Each entry below must be repeated exactly, with pictures left out.
── EXCERPTED DATA ──
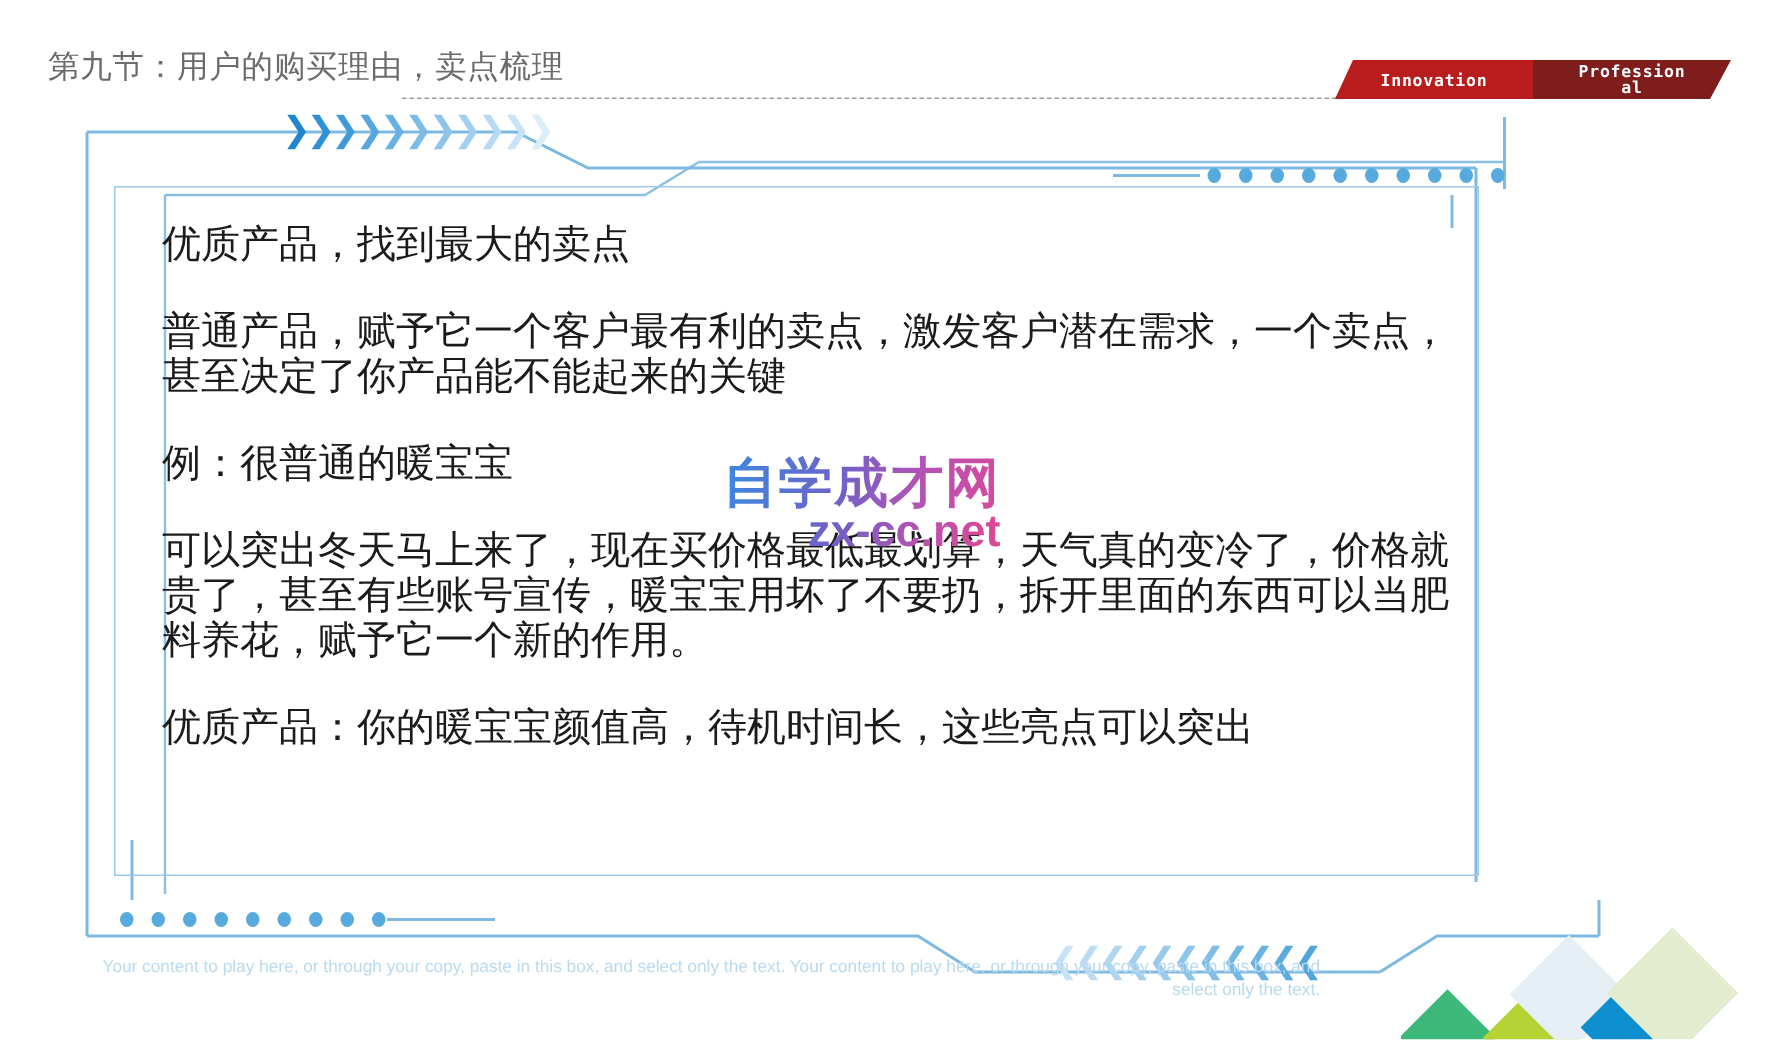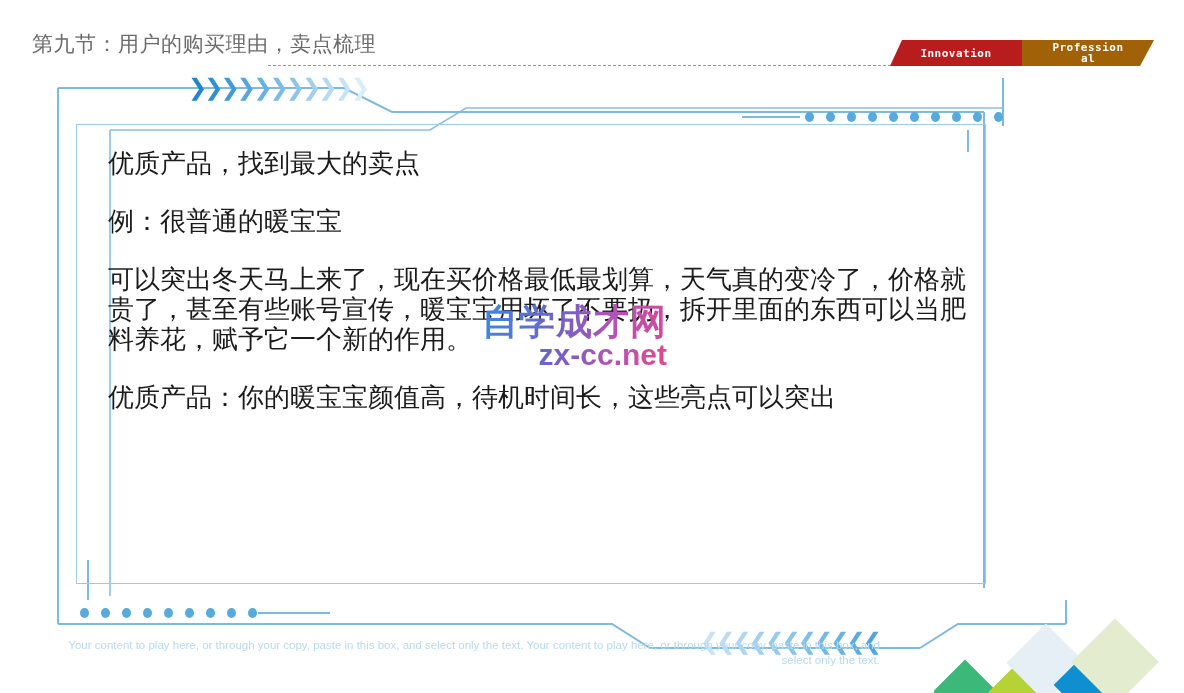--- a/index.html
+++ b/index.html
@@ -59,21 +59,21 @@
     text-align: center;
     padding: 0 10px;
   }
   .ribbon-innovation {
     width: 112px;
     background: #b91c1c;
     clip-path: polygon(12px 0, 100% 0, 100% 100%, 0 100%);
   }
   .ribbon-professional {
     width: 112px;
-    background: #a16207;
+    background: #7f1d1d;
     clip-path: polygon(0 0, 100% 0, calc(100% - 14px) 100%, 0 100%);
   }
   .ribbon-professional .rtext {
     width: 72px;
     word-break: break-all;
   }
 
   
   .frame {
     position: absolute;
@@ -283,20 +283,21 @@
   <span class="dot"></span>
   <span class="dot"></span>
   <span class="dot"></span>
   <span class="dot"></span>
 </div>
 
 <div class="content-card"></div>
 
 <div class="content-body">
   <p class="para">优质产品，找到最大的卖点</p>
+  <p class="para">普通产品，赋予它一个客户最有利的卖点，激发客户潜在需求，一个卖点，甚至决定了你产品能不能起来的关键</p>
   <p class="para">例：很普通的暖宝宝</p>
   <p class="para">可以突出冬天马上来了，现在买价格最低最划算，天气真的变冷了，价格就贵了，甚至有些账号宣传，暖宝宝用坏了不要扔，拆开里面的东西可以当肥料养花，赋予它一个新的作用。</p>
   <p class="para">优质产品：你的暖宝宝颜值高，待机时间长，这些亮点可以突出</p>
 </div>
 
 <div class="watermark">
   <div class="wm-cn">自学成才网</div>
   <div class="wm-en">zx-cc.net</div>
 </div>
───
* TASK SOLUTION:
--- a/index.html
+++ b/index.html
@@ -59,21 +59,21 @@
     text-align: center;
     padding: 0 10px;
   }
   .ribbon-innovation {
     width: 112px;
     background: #b91c1c;
     clip-path: polygon(12px 0, 100% 0, 100% 100%, 0 100%);
   }
   .ribbon-professional {
     width: 112px;
-    background: #a16207;
+    background: #7f1d1d;
     clip-path: polygon(0 0, 100% 0, calc(100% - 14px) 100%, 0 100%);
   }
   .ribbon-professional .rtext {
     width: 72px;
     word-break: break-all;
   }
 
   
   .frame {
     position: absolute;
@@ -283,20 +283,21 @@
   <span class="dot"></span>
   <span class="dot"></span>
   <span class="dot"></span>
   <span class="dot"></span>
 </div>
 
 <div class="content-card"></div>
 
 <div class="content-body">
   <p class="para">优质产品，找到最大的卖点</p>
+  <p class="para">普通产品，赋予它一个客户最有利的卖点，激发客户潜在需求，一个卖点，甚至决定了你产品能不能起来的关键</p>
   <p class="para">例：很普通的暖宝宝</p>
   <p class="para">可以突出冬天马上来了，现在买价格最低最划算，天气真的变冷了，价格就贵了，甚至有些账号宣传，暖宝宝用坏了不要扔，拆开里面的东西可以当肥料养花，赋予它一个新的作用。</p>
   <p class="para">优质产品：你的暖宝宝颜值高，待机时间长，这些亮点可以突出</p>
 </div>
 
 <div class="watermark">
   <div class="wm-cn">自学成才网</div>
   <div class="wm-en">zx-cc.net</div>
 </div>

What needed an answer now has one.